Era la prima volta che vedevo gli olandesi The Gathering dal vivo, visto che per varie sfighe me li ero persi le altre volte. Mi aspettavo molto da questo concerto, e fortunatamente non sono stato deluso, anzi!
Non c'erano gruppi di supporto, e lo spettacolo è cominciato col tastierista Frank che è salito sul palco a suonare un pezzo per pianoforte (ovviamente suonato con la tastiera e non con un pianoforte). Finita quella breve esibizione estemporanea, ha preso in mano il microfono ed ha detto che gli spiaceva delucerci, ma il concerto si sarebbe tenuto il giorno dopo: era una amara battuta sul fatto che il locale aveva sbagliato a stampare la data del concerto sui volantini, scrivendo 17 al posto di 16. Questo è probabilmente il motivo per cui il locale era mezzo vuoto, ad occhio saremo stati in 150 persone (nota del 25 aprile 2004: fonti vicine al gruppo mi dicono che c'erano 250 spettatori - nd teonzo). Poi il tastierista ha detto che doveva intrattenerci perché aveva perso una scommessa con gli altri del gruppo, e si è lanciato in un bel monologo divertente.
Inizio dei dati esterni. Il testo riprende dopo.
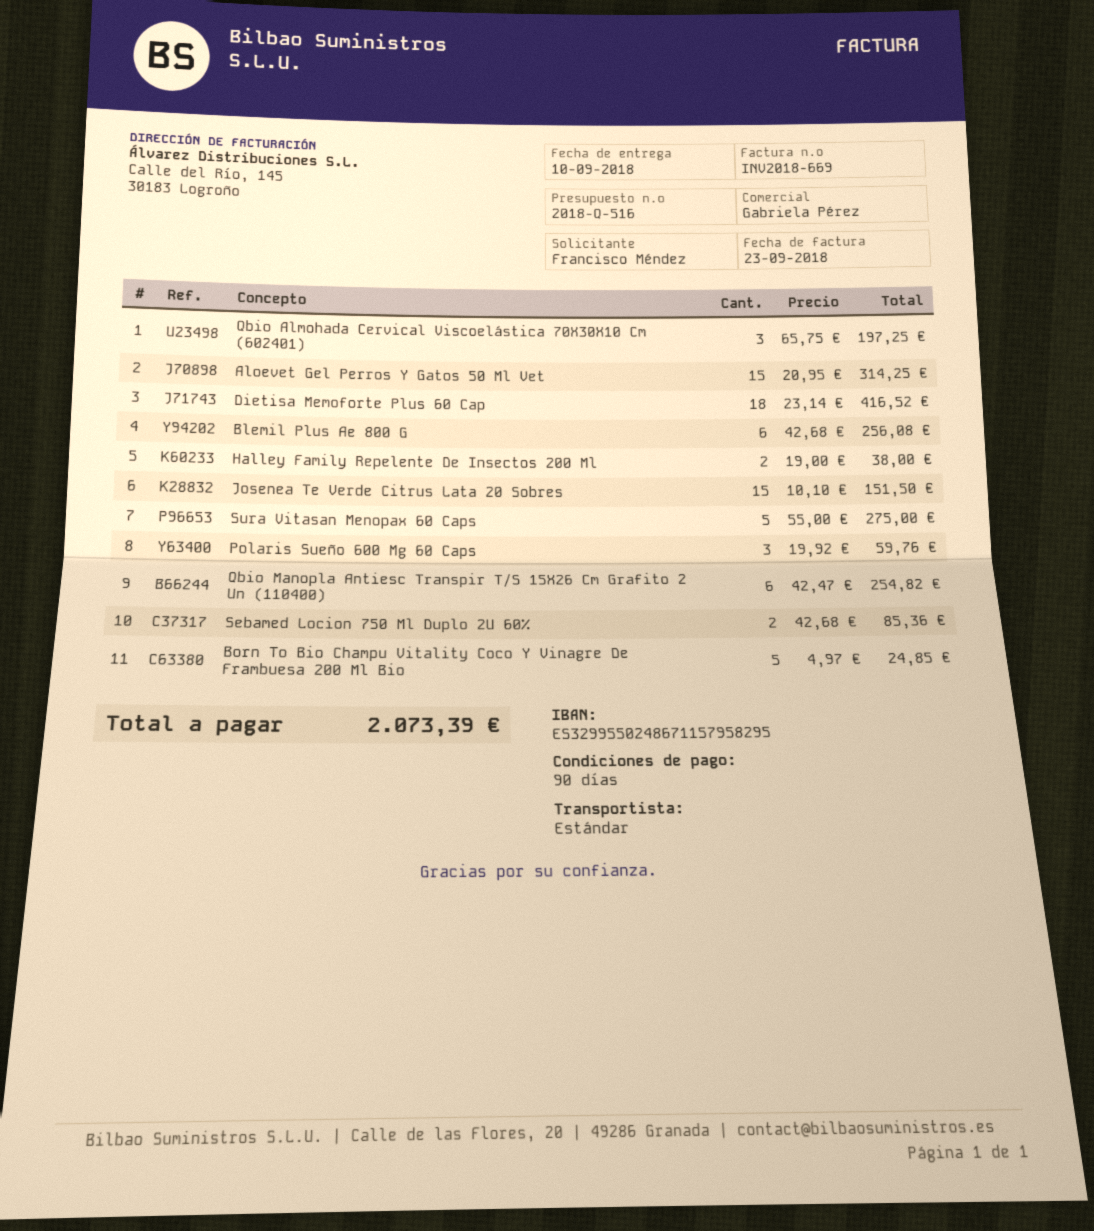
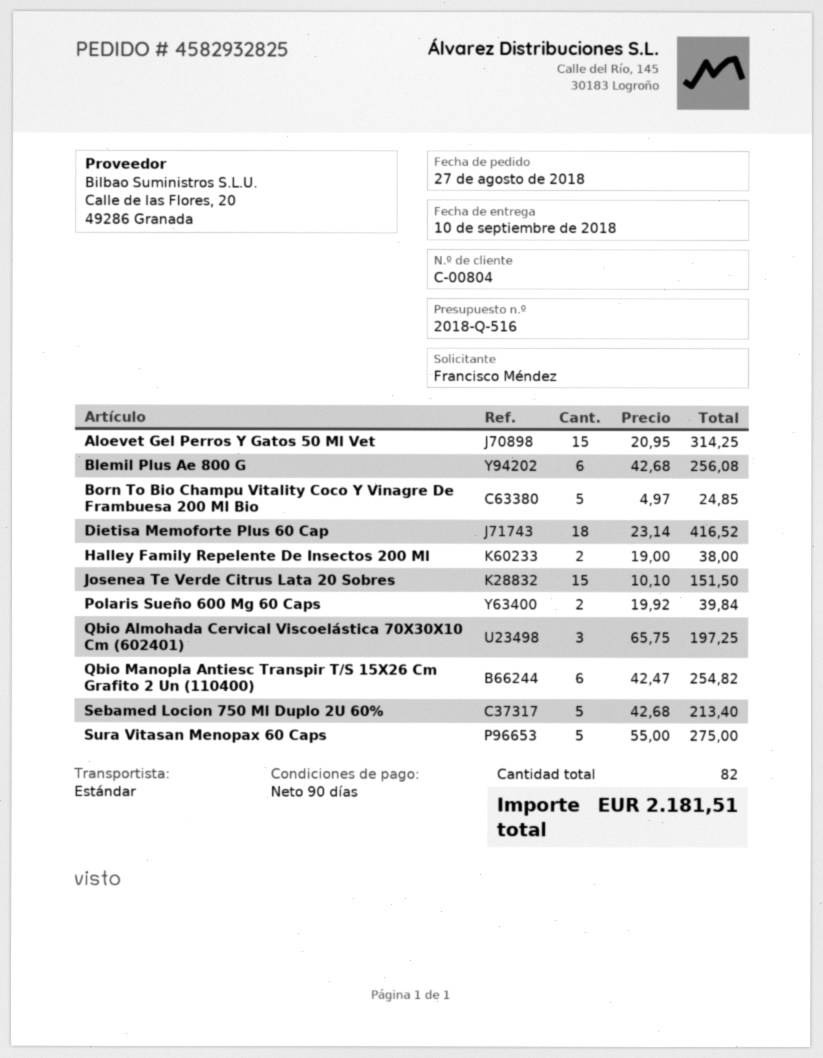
Polaris Sueño 600 Mg 60 Caps: 3 x 19.92 = 59.76 -> 2 x 19.92 = 39.84
Sebamed Locion 750 Ml Duplo 2U 60%: 2 x 42.68 = 85.36 -> 5 x 42.68 = 213.40
total: 2073.39 -> 2181.51

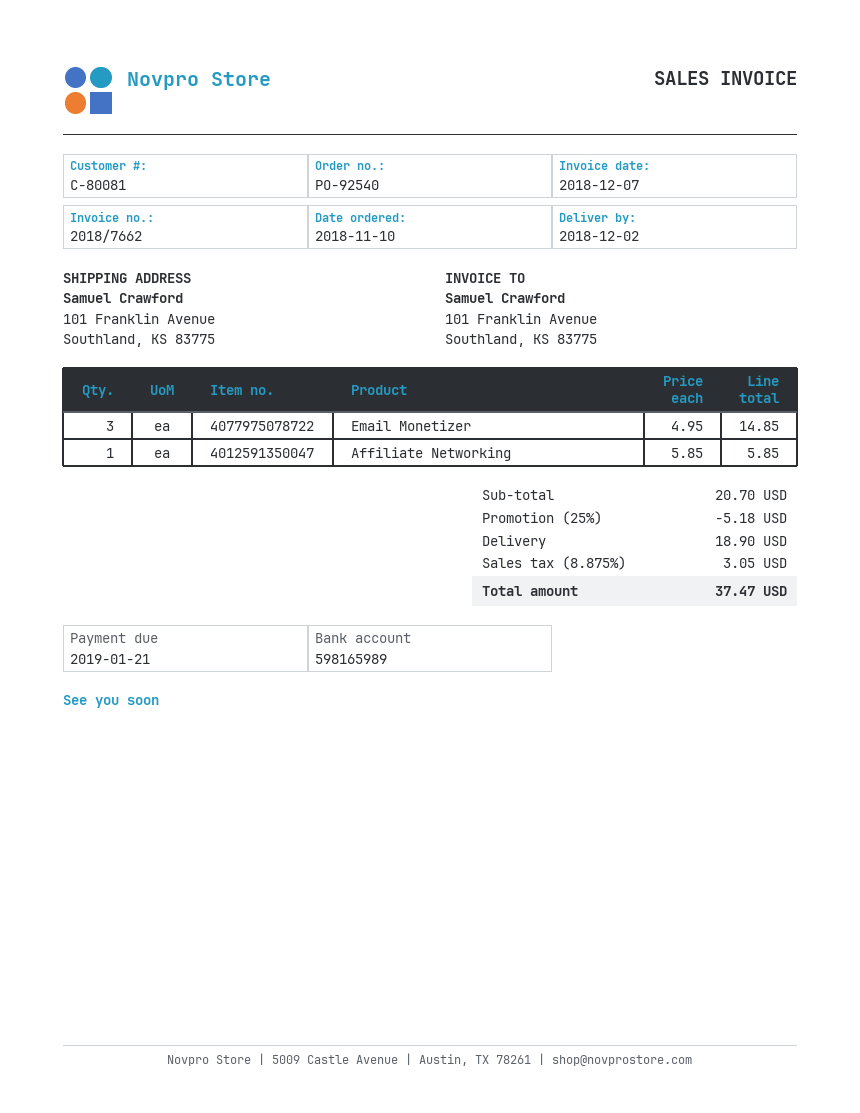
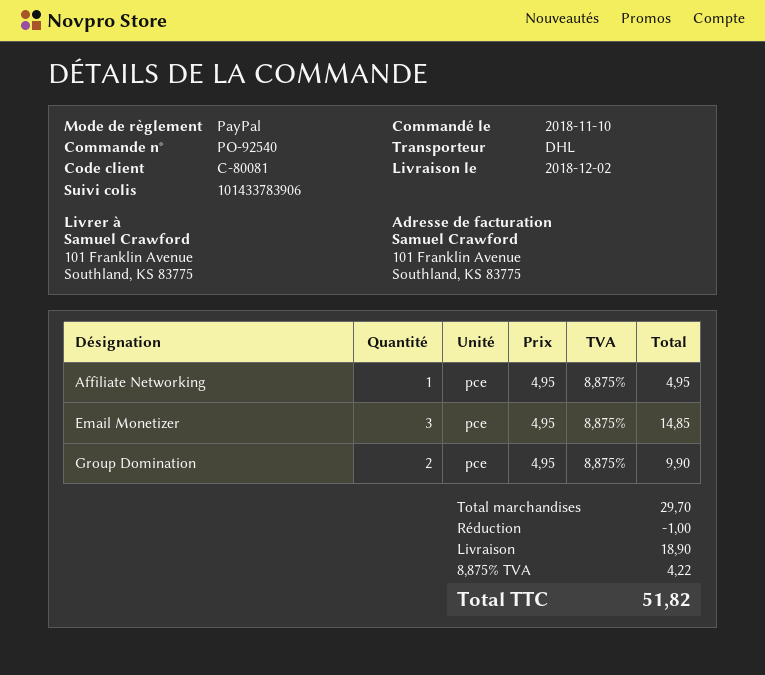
Affiliate Networking: 1 x 5.85 = 5.85 -> 1 x 4.95 = 4.95
Group Domination: none -> 2 x 4.95 = 9.90
subtotal: 20.70 -> 29.70
discount: 5.18 -> 1.00
tax: 8.875% = 3.05 -> 8.875% = 4.22
total: 37.47 -> 51.82

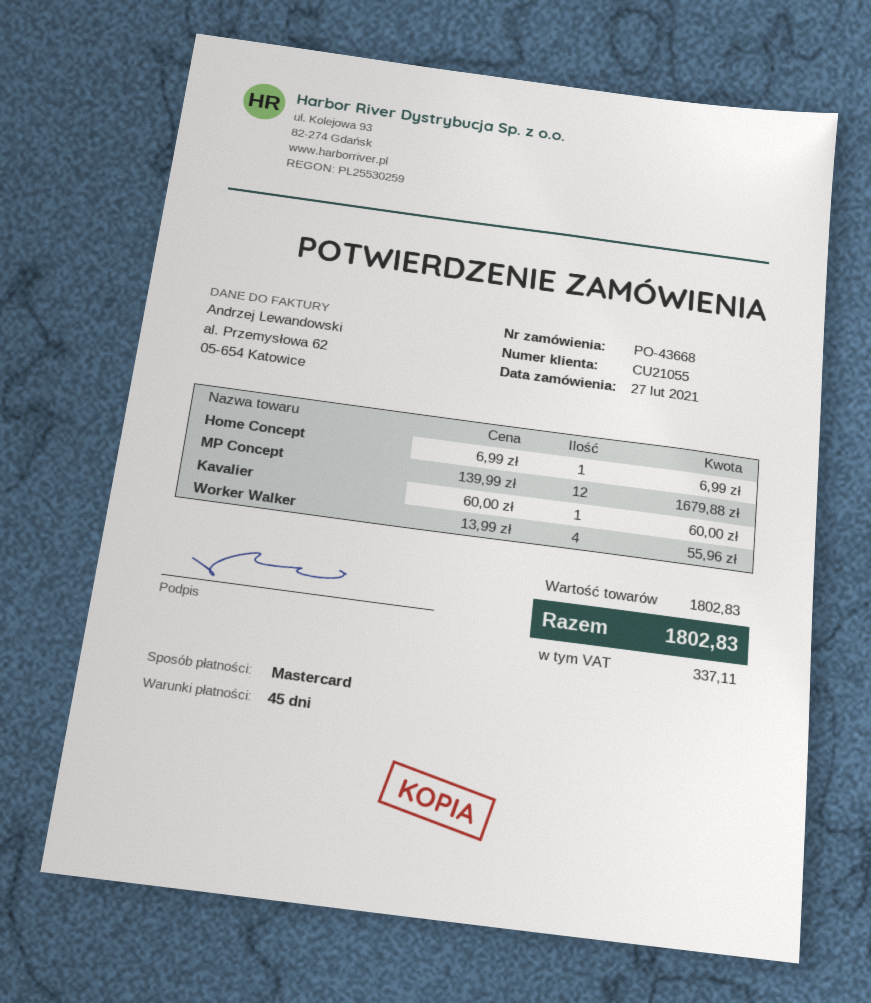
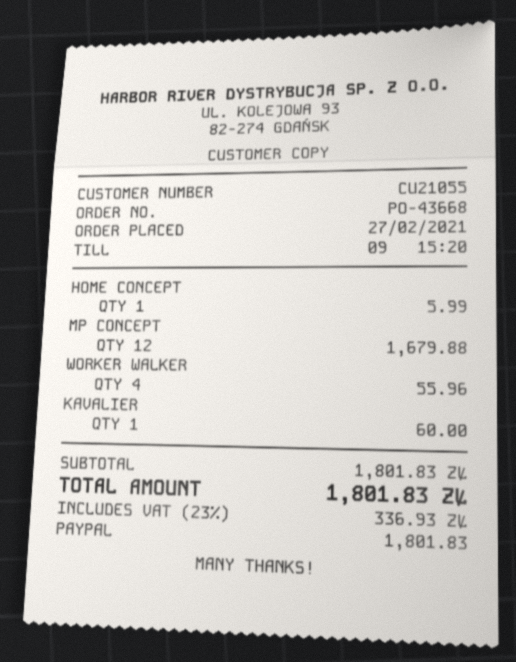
payment method: Mastercard -> PayPal
Home Concept: 1 for 6.99 -> 1 for 5.99
subtotal: 1802.83 -> 1801.83
tax: 337.11 -> 336.93
total: 1802.83 -> 1801.83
Dopo di questo è cominciato il concerto vero e proprio. Il gruppo era in formazione a 5, con una sola chitarra ed una nuova bassista. Il batterista suonava col metronomo in cuffia, per poter andare a tempo e seguire le sporadiche basi preregistrate usate dal tastierista. Non mi ricordo la scaletta, quindi non azzardo nomi di canzoni per non prendere cantonate. Il concerto è stato tutto sullo stile degli ultimi lavori del gruppo, anche le canzoni vecchie che hanno suonato erano riarrangiate secondo questo nuovo stile, e devo dire che sono risultate fighe anche in questa veste. Alla prima canzone il gruppo era un po' teso, probabilmente avevano paura che il pubblico fosse composto da nostalgici del loro periodo metal. Ma appena finita la prima canzone sono partiti gli applausi di tutti i presenti, e subito Anneke ha esultato in maniera evidente (con un pugno di autoincitamento): questo dimostrava sia che i The Gathering erano dubbiosi della reazione del pubblico, sia che suonano con passione. Da lì Anneke ha sempre tenuto un sorrisone stampato in volto, e si vedeva chiaro e tondo che anche gli altri ragazzi suonavano solo per passione.
Ci tengo a sottolineare questo: varie volte ai concerti ho l'impressione che il gruppo suoni più per "lavoro" che per passione, o perlomeno i musicisti sembrano freddi ed altezzosi. Coi The Gathering è stato tutto l'opposto: facevano capire apertamente che ci tenevano a divertire e a divertirsi con la massima umiltà. Massima ammirazione per questo da parte mia, ed anche da parte di tutti gli altri spettatori: alla fine di ogni canzone c'era sempre un lungo applauso, e ad ogni applauso Anneke ringraziava umilmente, ed il gruppo prendeva ancora più carica per suonare con passione, anche se il pubblico era molto meno numeroso di quanto si aspettassero e meritassero.
Riguardo la prestazione, c'è poco da dire, sono stati precisi e coinvolgenti al massimo. Anneke ha un grande carisma ed una voce spettacolare, e questo lo si sapeva. Gli altri del gruppo, pur non avendo i riflettori puntati addosso, non sono stati da meno. Ma il lato puramente esecutivo in concerti come questo passa in secondo piano, quello che conta sono le emozioni comunicate col pubblico, e da questo punto di vista i The Gathering sono stati tra i migliori che abbia visto finora. Complimenti ancora al gruppo per il rapporto eccezionale che ha coi propri fan e con la propria musica: vedere che i musicisti sono veramente contenti di suonare ed apprezzano umilmente ogni singolo applauso è sempre lo spettacolo migliore.